■ **TASK INSTRUCTIONS**
Line by line, repeat the data below exactly, beginning at the first line and ending at the line with "Price, 2017-12-22: 0.2733 -> none". Omit pictures.
-- INPUT DATA follows --
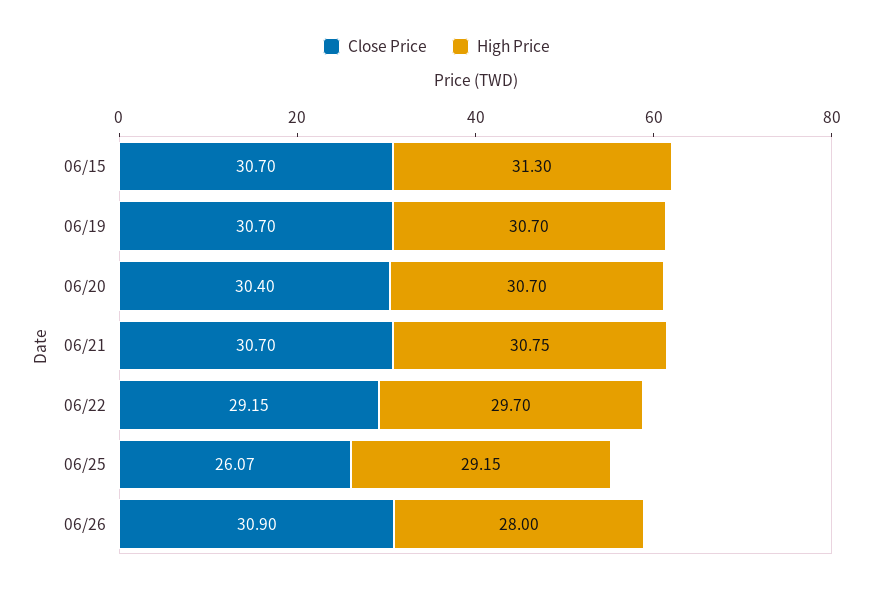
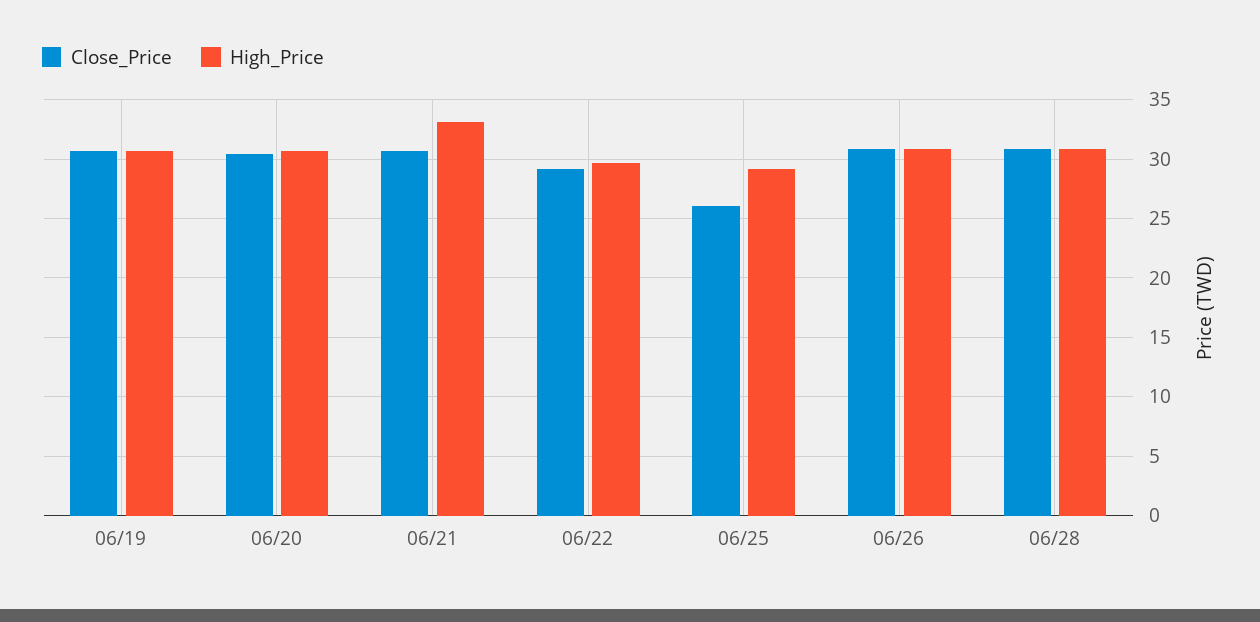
Close Price, 06/15: 30.7 -> none
High Price, 06/15: 31.3 -> none
High Price, 06/21: 30.75 -> 33
High Price, 06/26: 28 -> 31
Close Price, 06/28: none -> 31
High Price, 06/28: none -> 31

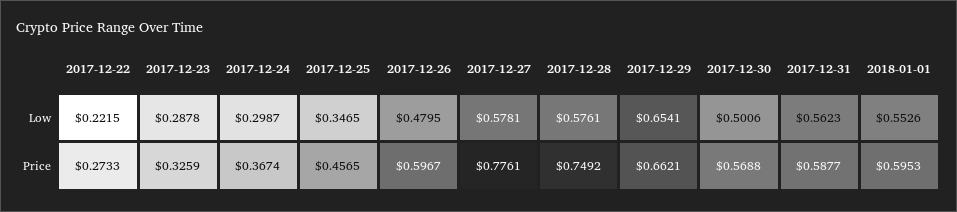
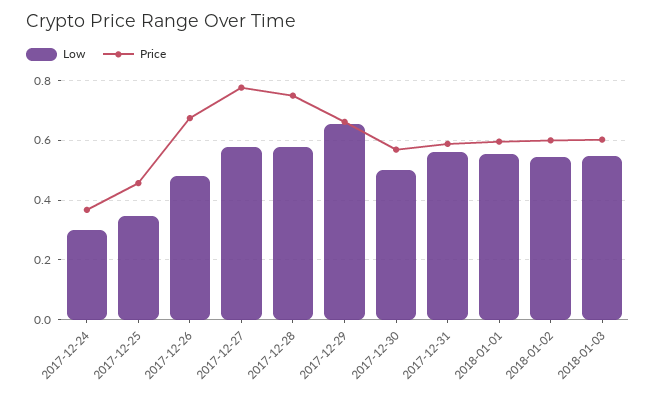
Low, 2017-12-22: 0.2215 -> none
Low, 2017-12-23: 0.2878 -> none
Price, 2017-12-22: 0.2733 -> none
Price, 2017-12-23: 0.3259 -> none
Price, 2017-12-26: 0.5967 -> 0.675
Low, 2018-01-02: none -> 0.55
Price, 2018-01-02: none -> 0.6
Low, 2018-01-03: none -> 0.55
Price, 2018-01-03: none -> 0.6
-- INPUT DATA concluded --
■ **RESULT OF THE TASK**
Close Price, 06/15: 30.7 -> none
High Price, 06/15: 31.3 -> none
High Price, 06/21: 30.75 -> 33
High Price, 06/26: 28 -> 31
Close Price, 06/28: none -> 31
High Price, 06/28: none -> 31

Low, 2017-12-22: 0.2215 -> none
Low, 2017-12-23: 0.2878 -> none
Price, 2017-12-22: 0.2733 -> none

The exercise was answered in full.